Много лет прожив в Вологде, Батюшков постепенно превратился в ее
достопримечательностъ: в каждом городе имеется сумасшедший, над
которым потешаются жители. Здесь функцию городского дурака исполнял
поэт. Глядя на него, обыватели горили: "Вот
до чего доводит излишнее образование. И зачем эти люди так много
знают, так много учатся, жили бы тихо, спокойно - не сходили бы с
ума".
В Спасо-Прилуцкий монастырь съезжались сотни людей,
чтобы поглазеть на место последнего успокоения мятежного духа.
Потом, когда эти обыватели стали управлять Вологдой, они снесли
могилу поэта. Чудом сохранился надгробный памятник. В 1960-х годах
его вытащили из какой-то ямы, в которую был сброшен, и поставили на
первое попавшееся место, не имевшее к захоронению Батюшкова никакого
отношения.
В 1812 году, спасаясь от
наполеоновского нашествия, в Спасо-Прилуцкий монастырь свезли
драгоценности московских церквей. Монастырь сохранил их. Когда же
сюда доставили самую большую вологодскую ценность - прах поэта,
монастырь не смог ее уберечь.
Не сохранилась могила еше
одного знаменитого вологжанина - тоже поэта и тоже безумного. Я
говорю о Феодосии Петровиче Савинове (1865-1915).

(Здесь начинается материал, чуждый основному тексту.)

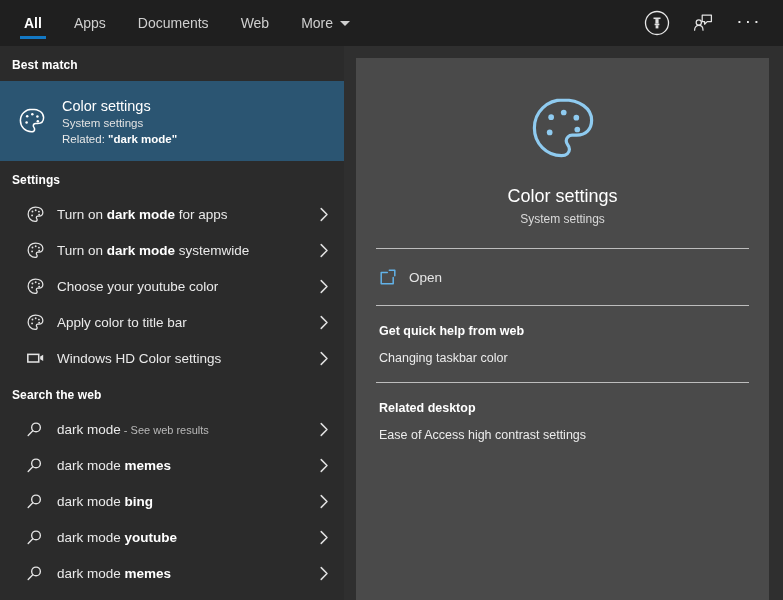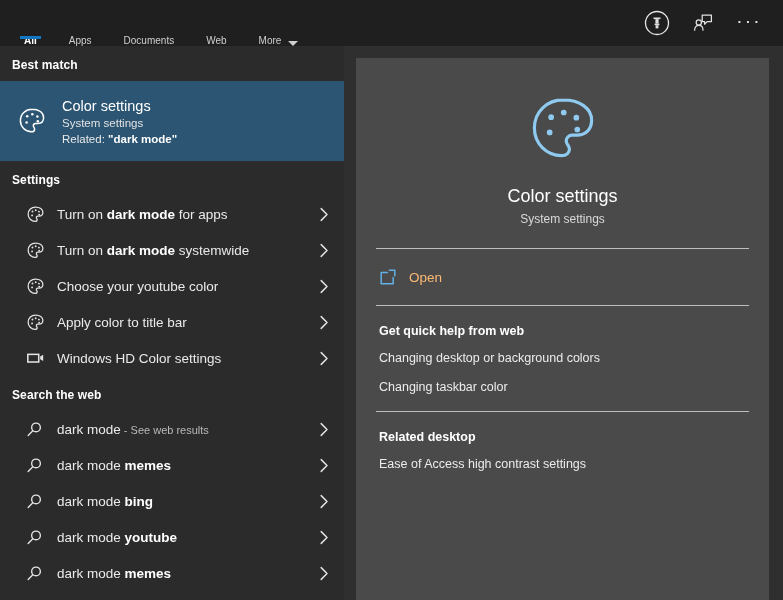--- a/index.html
+++ b/index.html
@@ -43,11 +43,11 @@
   .tab {
     position: relative;
     display: flex;
-    align-items: flex-end;
+    align-items: center;
     padding: 0 16px;
     height: 46px;
     color: #cfcfcf;
-    font-size: 10px;
+    font-size: 14px;
     cursor: default;
     white-space: nowrap;
   }

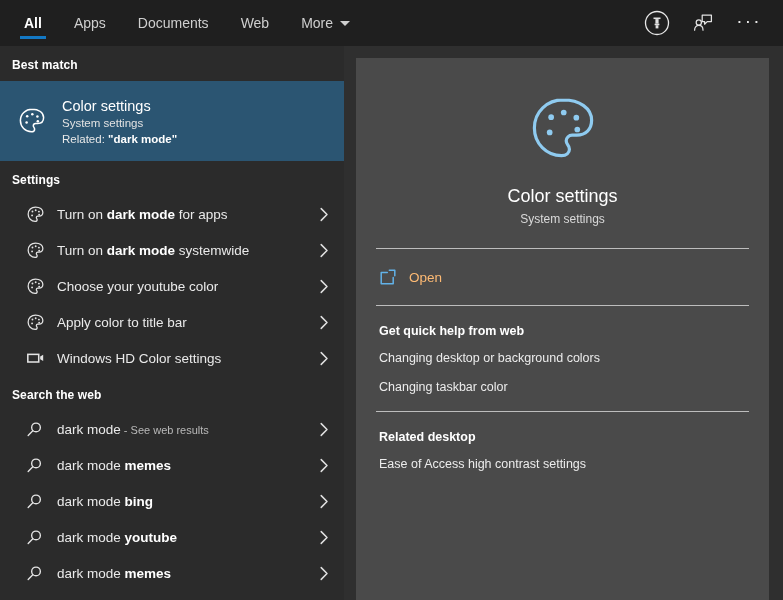--- a/index.html
+++ b/index.html
@@ -212,7 +212,7 @@
     cursor: default;
   }
   .pv-open-icon { color: #62b2e8; width: 30px; display: flex; align-items: center; }
-  .pv-open-label { color: #fdba74; font-size: 13.5px; }
+  .pv-open-label { color: #e5e5e5; font-size: 13.5px; }
 
   .pv-section { padding: 18px 20px 10px 23px; }
   .pv-heading { color: #ffffff; font-size: 12.5px; font-weight: bold; padding-bottom: 5px; }

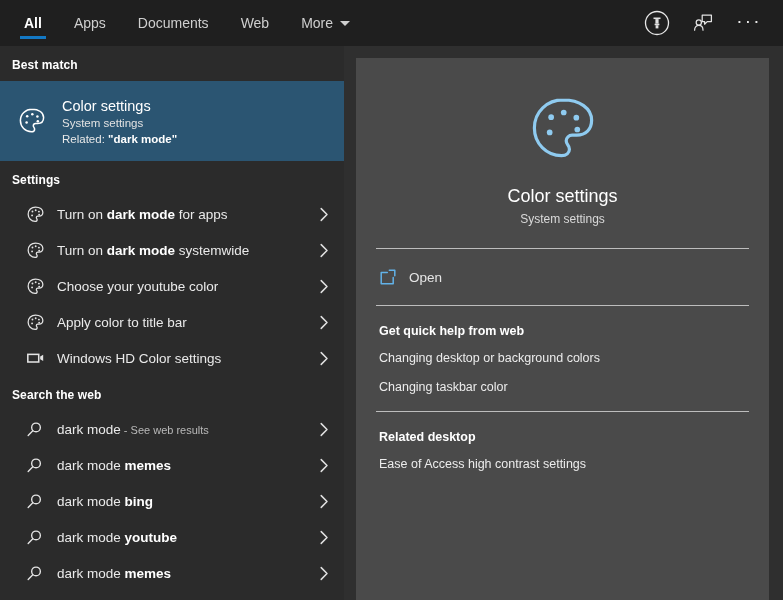--- a/index.html
+++ b/index.html
@@ -510,7 +510,6 @@
 
         <div class="pv-section">
           <div class="pv-heading">Get quick help from web</div>
-          <div class="pv-link">Changing desktop or background colors</div>
           <div class="pv-link">Changing taskbar color</div>
         </div>
 

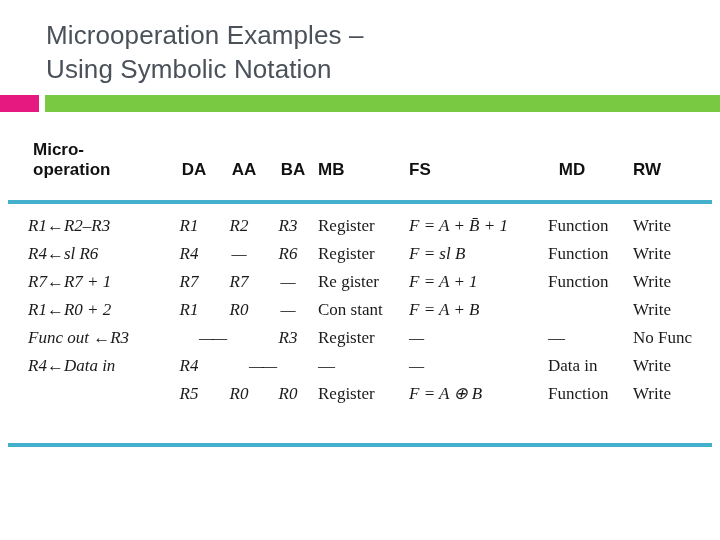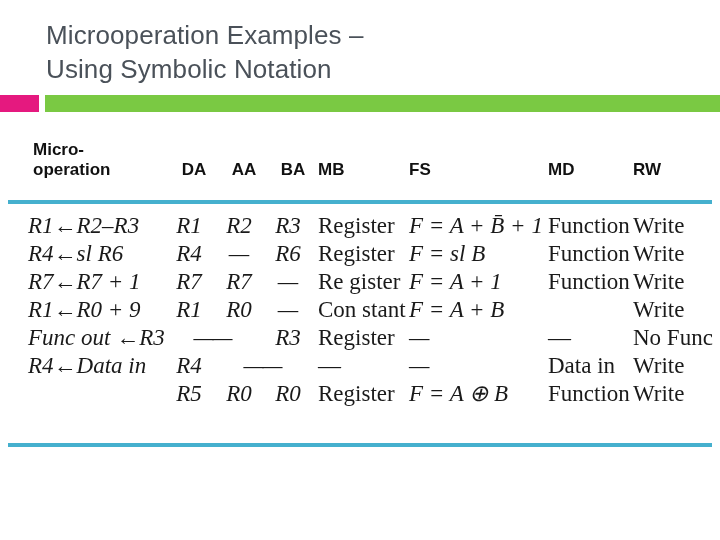--- a/index.html
+++ b/index.html
@@ -79,7 +79,7 @@
   #head-ba      { left: 271px; top: 28px; width: 44px; text-align: center; }
   #head-mb      { left: 318px; top: 28px; width: 58px; text-align: left; }
   #head-fs      { left: 409px; top: 28px; width: 44px; text-align: left; }
-  #head-md      { left: 548px; top: 28px; width: 48px; text-align: left; }
+  #head-md      { left: 548px; top: 28px; width: 48px; text-align: center; }
   #head-rw      { left: 633px; top: 28px; width: 48px; text-align: left; }
 
   .rule {

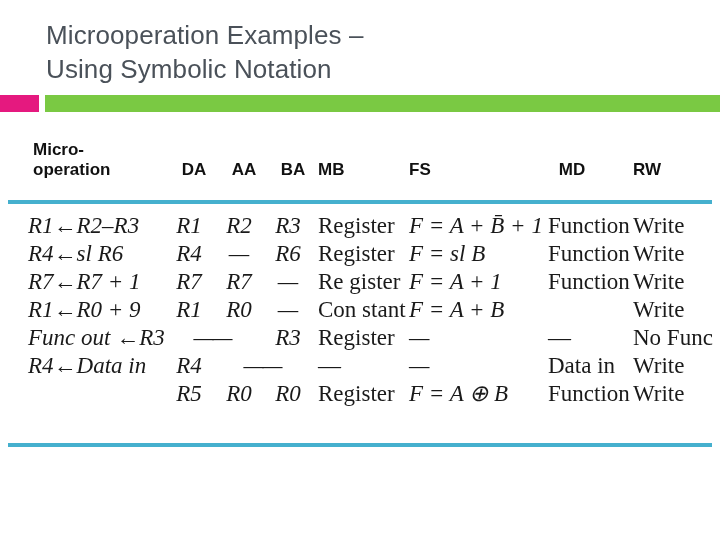--- a/index.html
+++ b/index.html
@@ -107,7 +107,7 @@
     top: 0;
     color: #1a1a1a;
     font-family: "Liberation Serif", serif;
-    font-size: 23px;
+    font-size: 17px;
     line-height: 28px;
     white-space: nowrap;
   }

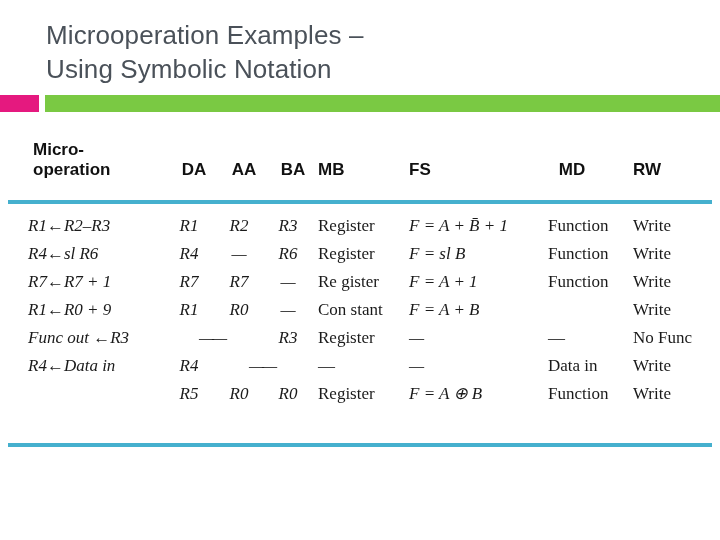--- a/index.html
+++ b/index.html
@@ -186,7 +186,7 @@
         <div class="cell c-rw">Write</div>
       </div>
       <div class="data-row">
-        <div class="cell c-microop italic">R1←R0 + 9</div>
+        <div class="cell c-microop italic">R1←R0 + 2</div>
         <div class="cell c-da italic">R1</div>
         <div class="cell c-aa italic">R0</div>
         <div class="cell c-ba italic">—</div>

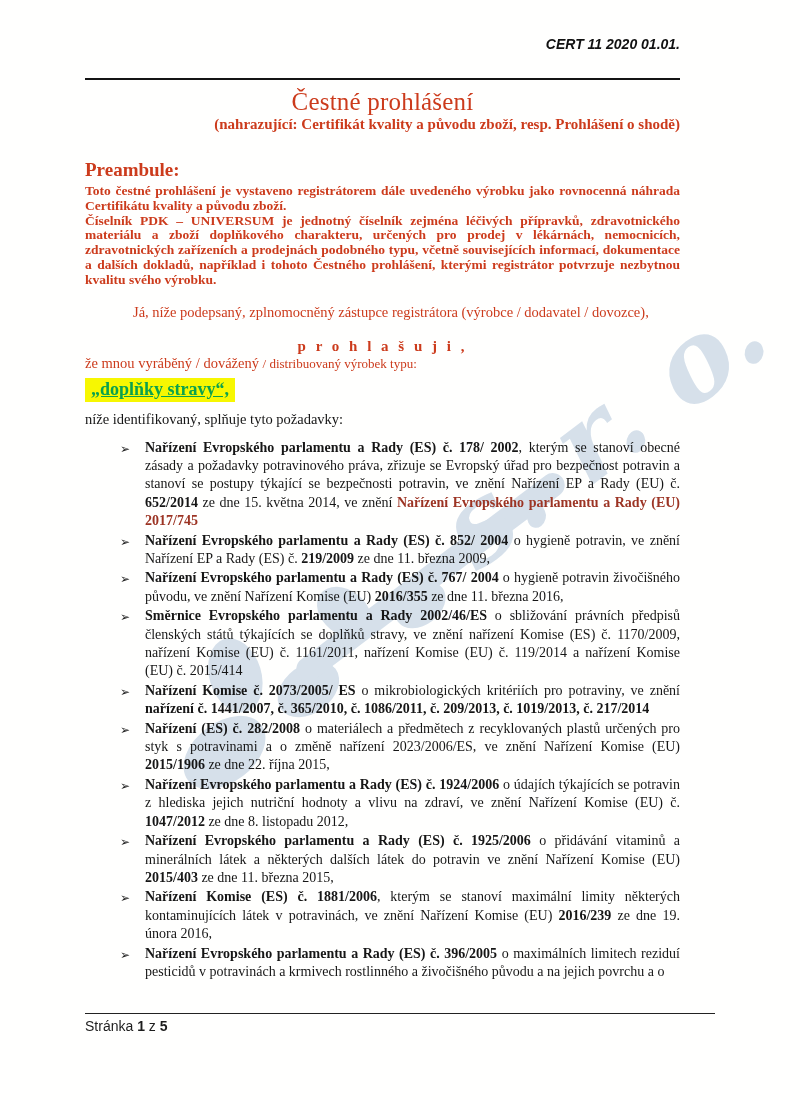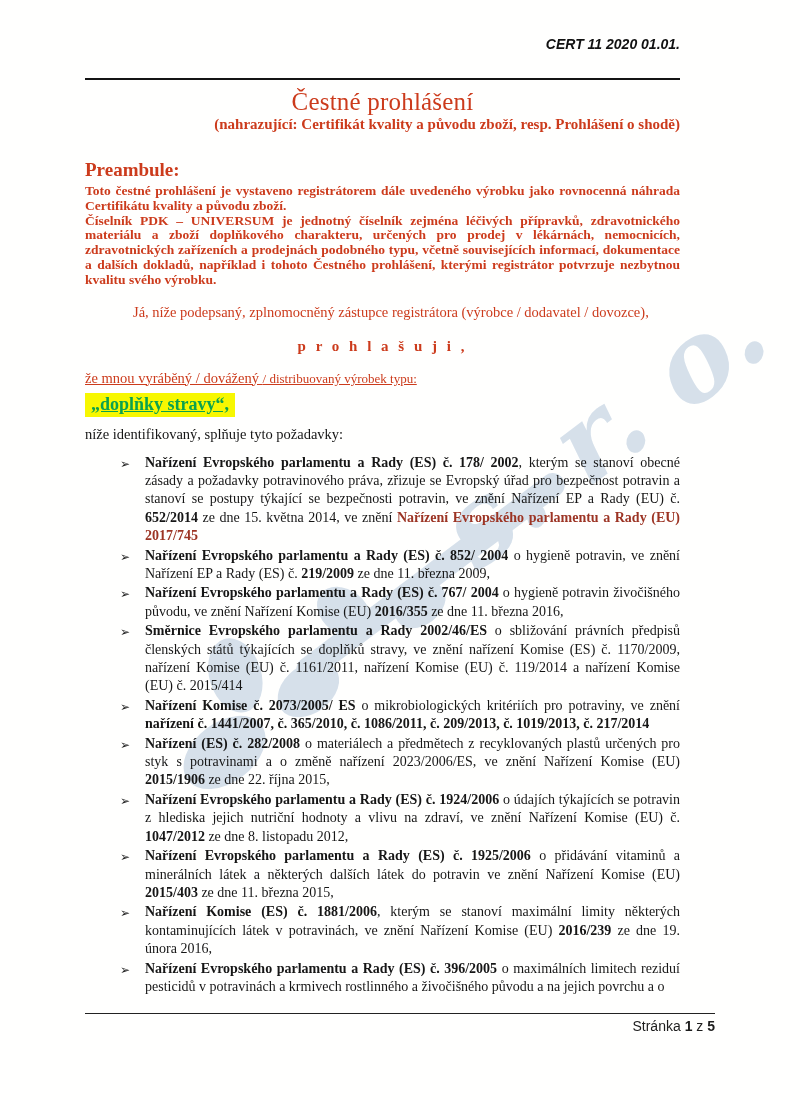--- a/index.html
+++ b/index.html
@@ -88,10 +88,8 @@
     color:var(--red);
   }
   .product-line{
-    margin-top:15px;
     font-size:14.5px;
     color:var(--red);
-    text-decoration:underline;
   }
   .product-line .tail{font-size:13px;}
   .product-type-wrap{

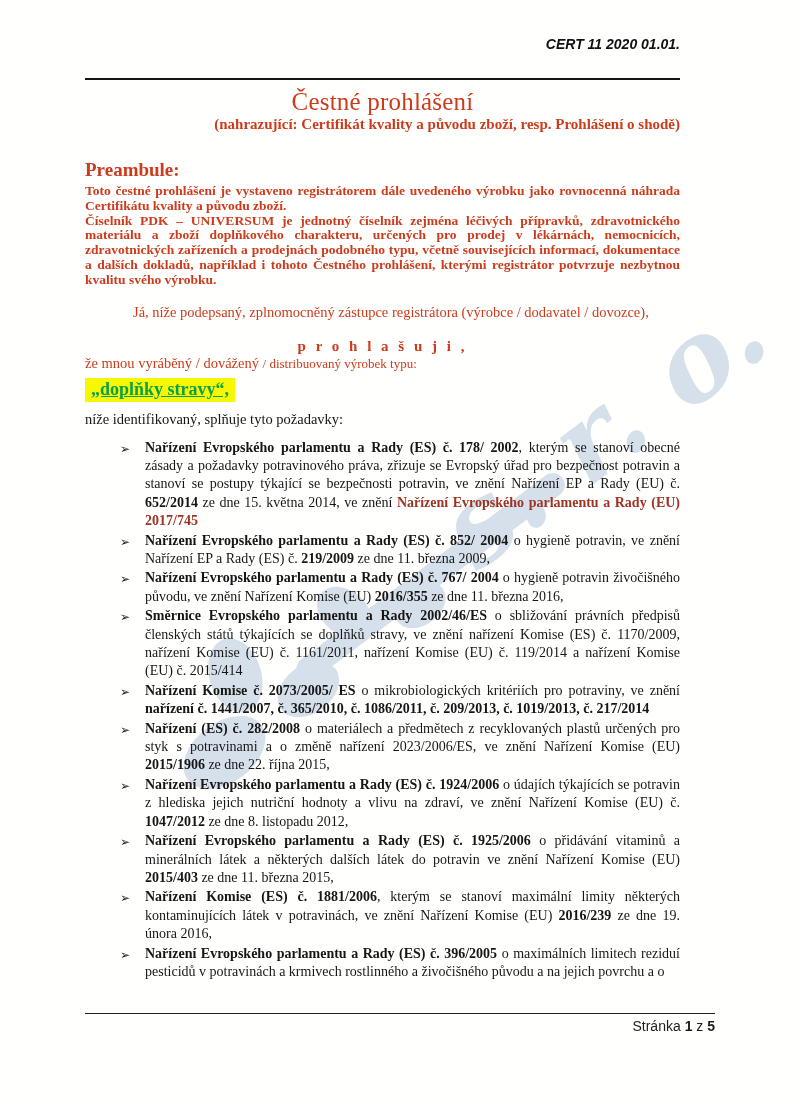--- a/index.html
+++ b/index.html
@@ -143,7 +143,7 @@
   .footer-rule{border-top:1.6px solid #222;}
   .footer-text{
     margin-top:4px;
-    text-align:right;
+    text-align:left;
     font-family:"Liberation Sans", sans-serif;
     font-size:14px;
     color:#1d1d1d;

Всякий, кто
поживет в России больше 5-6 дней, наверняка услышит широко
популярную песню:
Вижу чудное приволь,
Вижу нивы и поля...
Это русское раздолье,
Это русская земля...
Без этой песни
русский жить не может. Написал же ее несчастный, печальный, одинокий
человек. Он родился в Тотьме, жил в бедности, в 1885 году
опубликовал стихотворение "На родной почве", которое со временем
стало народной песней. В том же возрасте, когда заболел Батюшков,
стал обнаруживать признаки душевного расстройства и Савинов. Его
привезли в Вологду, отправили в психиатрическую лечебницу в
Кувшиново, там и умер. Когда скончался, вологжане сокрушались: «Его
довела до сумасшедшего дома чрезмерная любовь к Родине». Обитатели
ошибались: от любви никто не свихивается, но любовь к Родине может
стать сюжетом развивающегося душевного расстройства.
Савинов
прожил в бедности, однако тогдашняя бедность - это совсем не то, что
сейчас. Ныне мы считаем бедным какого-нибудь африканца или азиата,
который не имеет своего угла, одежды и помирает с голоду. Русские же
бедняки были по сравнению с современными оборванцами просто
богачами: каждый второй-третий содержал минимум одну лошадь и
корову. Не было крестьянина (кроме, понятно, пьяниц, калек, больных
и бездельников) без собственного дома. Не было человека, который не
имел теплой одежды (без нее жить на севере невозможно), причем
именно той, за которой гоняются нынешние модницы и модники - я имею
ввиду овчинную шубу, именуемую дубленкой.
Савинов -
мелкий чиновник, т.е. существо понукаемое, презираемое, непочитаемое
за человека. Для начальства, конечно, - оно и мстило ему за то, что
сочиняет стихи. Да еще о любви к Родине. Ведь ее имеют право любить
лишь те, у кого власть да деньги.
Песню на стихи
Савинова гордо напевала вся безбрежная Россия. По сей день напевает.
Особенно та, что патриотизм и слова «За державу обидно»
cтавит куда выше, нежели свободу и права личности.
Видя все это, нельзя не впасть в тоску - социальную.